Diversifying selection and host adaptation in two endosymbiont genomes

Background  

The endosymbiont Wolbachia pipientis infects a broad range of arthropod and filarial nematode hosts. These diverse associations form an attractive model for understanding host:symbiont coevolution. Wolbachia 's ubiquity and ability to dramatically alter host reproductive biology also form the foundation of research strategies aimed at controlling insect pests and vector-borne disease. The Wolbachia strains that infect nematodes are phylogenetically distinct, strictly vertically transmitted, and required by their hosts for growth and reproduction. Insects in contrast form more fluid associations with Wolbachia. In these taxa, host populations are most often polymorphic for infection, horizontal transmission occurs between distantly related hosts, and direct fitness effects on hosts are mild.
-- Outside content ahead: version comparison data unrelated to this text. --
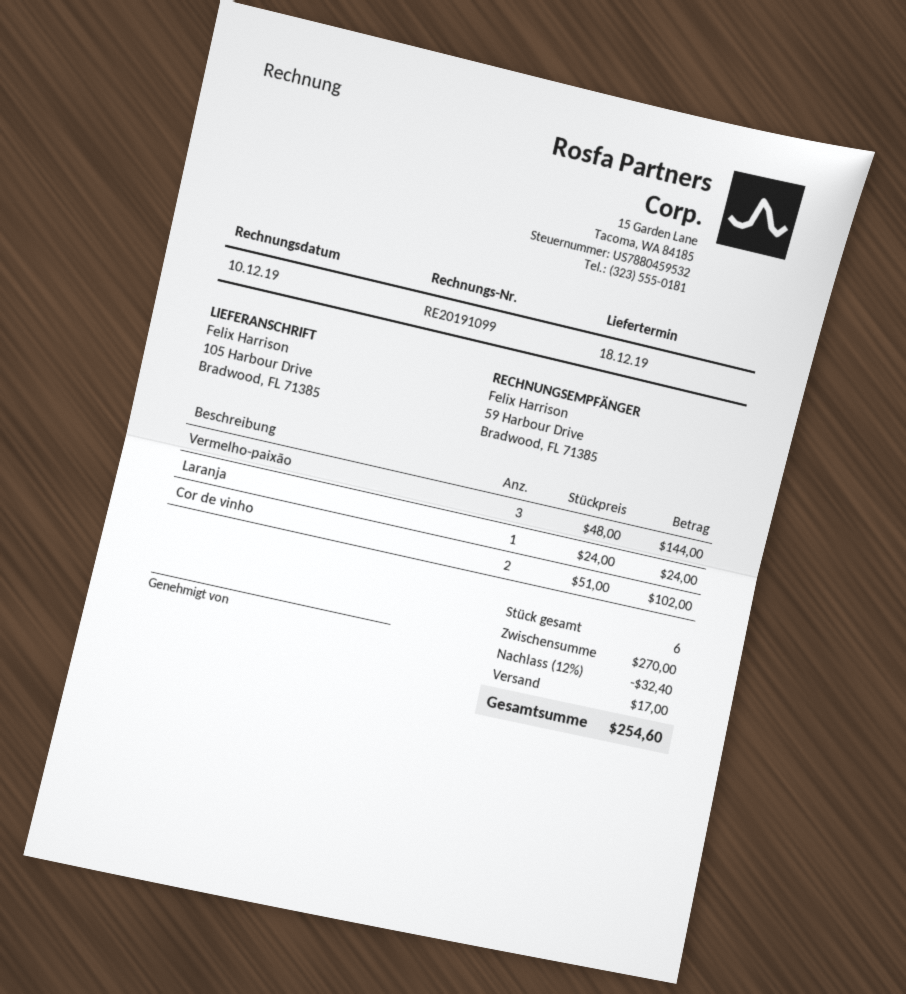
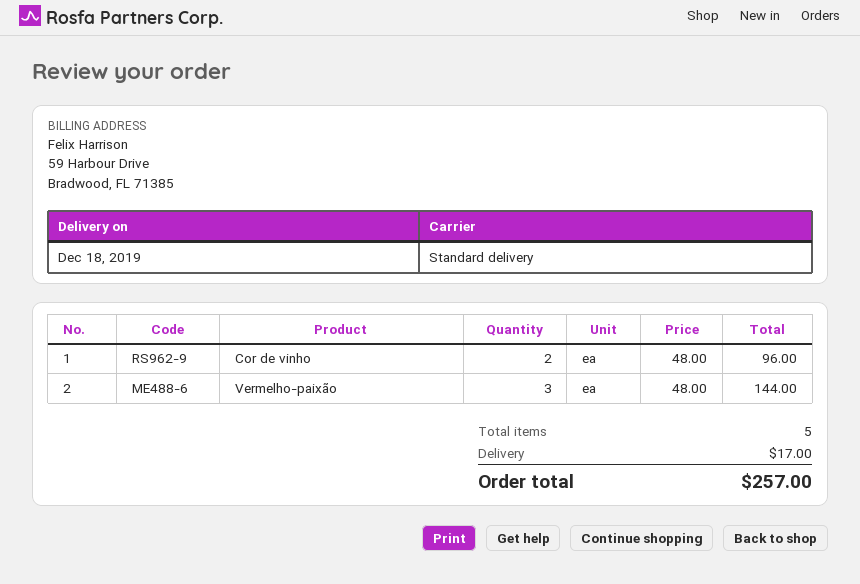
Laranja: 1 x 24.00 = 24.00 -> none
Cor de vinho: 2 x 51.00 = 102.00 -> 2 x 48.00 = 96.00
total quantity: 6 -> 5
discount: 12% = 32.40 -> none
total: 254.60 -> 257.00

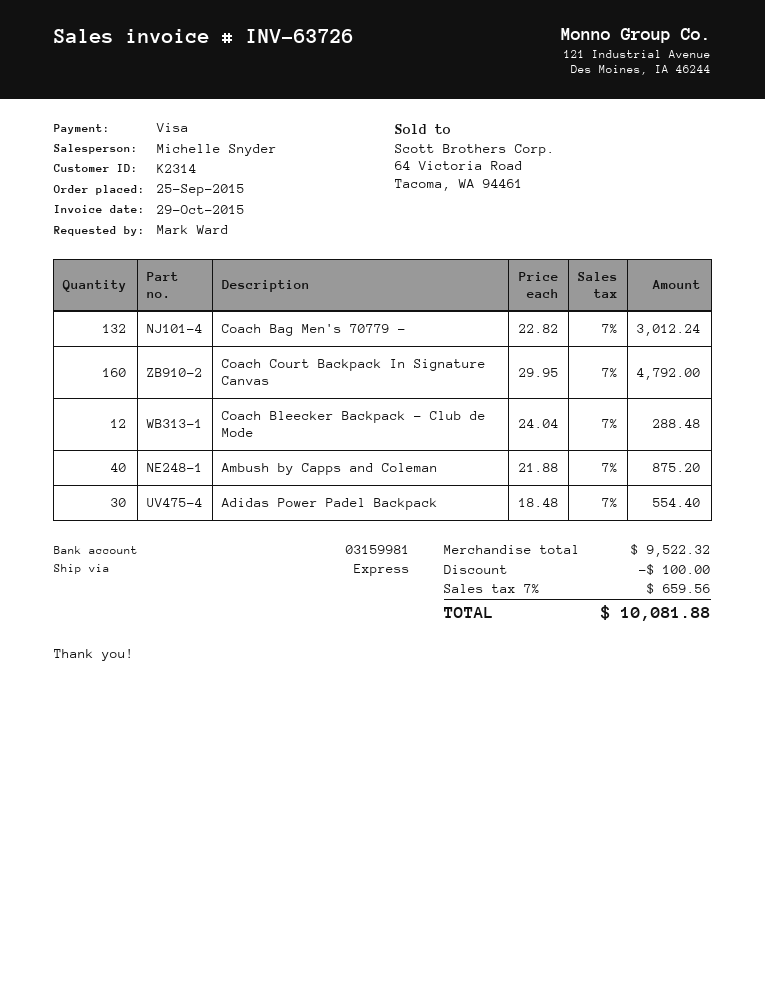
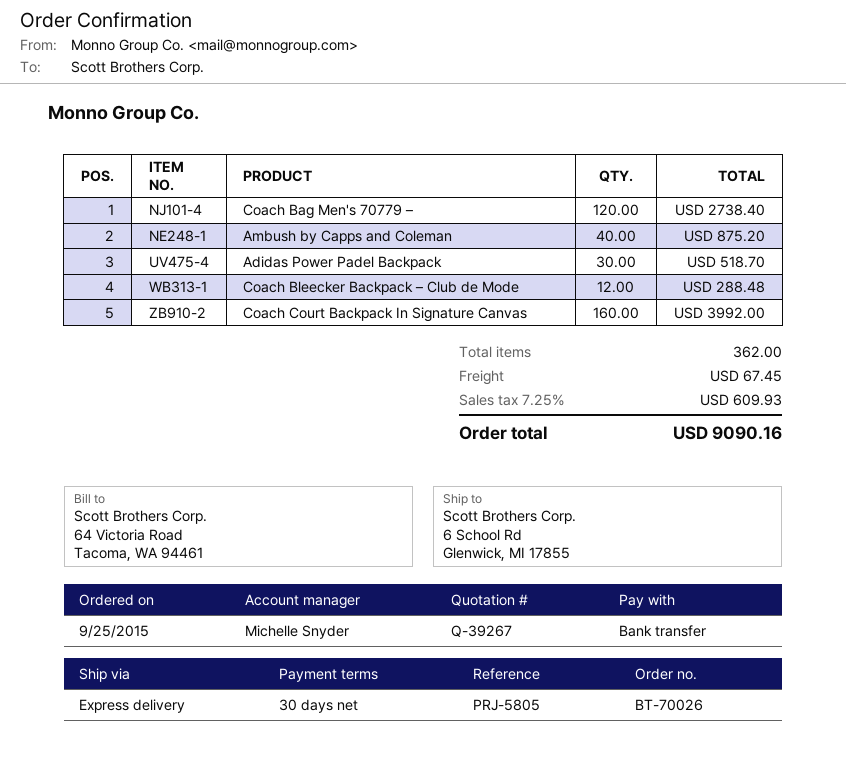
payment method: Visa -> bank transfer
Coach Bag Men's 70779 –: 132 for 3012.24 -> 120 for 2738.40
Coach Court Backpack In Signature Canvas: 160 for 4792.00 -> 160 for 3992.00
Adidas Power Padel Backpack: 30 for 554.40 -> 30 for 518.70
discount: 100.00 -> none
shipping: none -> 67.45
tax: 7% = 659.56 -> 7.25% = 609.93
total: 10081.88 -> 9090.16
Despite extensive interest in the Wolbachia system for many years, relatively little is known about the molecular mechanisms that mediate its varied interactions with different hosts. We have compared the genomes of the Wolbachia that infect Drosophila melanogaster, w Mel and the nematode Brugia malayi, w Bm to that of an outgroup Anaplasma marginale to identify genes that have experienced diversifying selection in the Wolbachia lineages. The goal of the study was to identify likely molecular mechanisms of the symbiosis and to understand the nature of the diverse association across different hosts.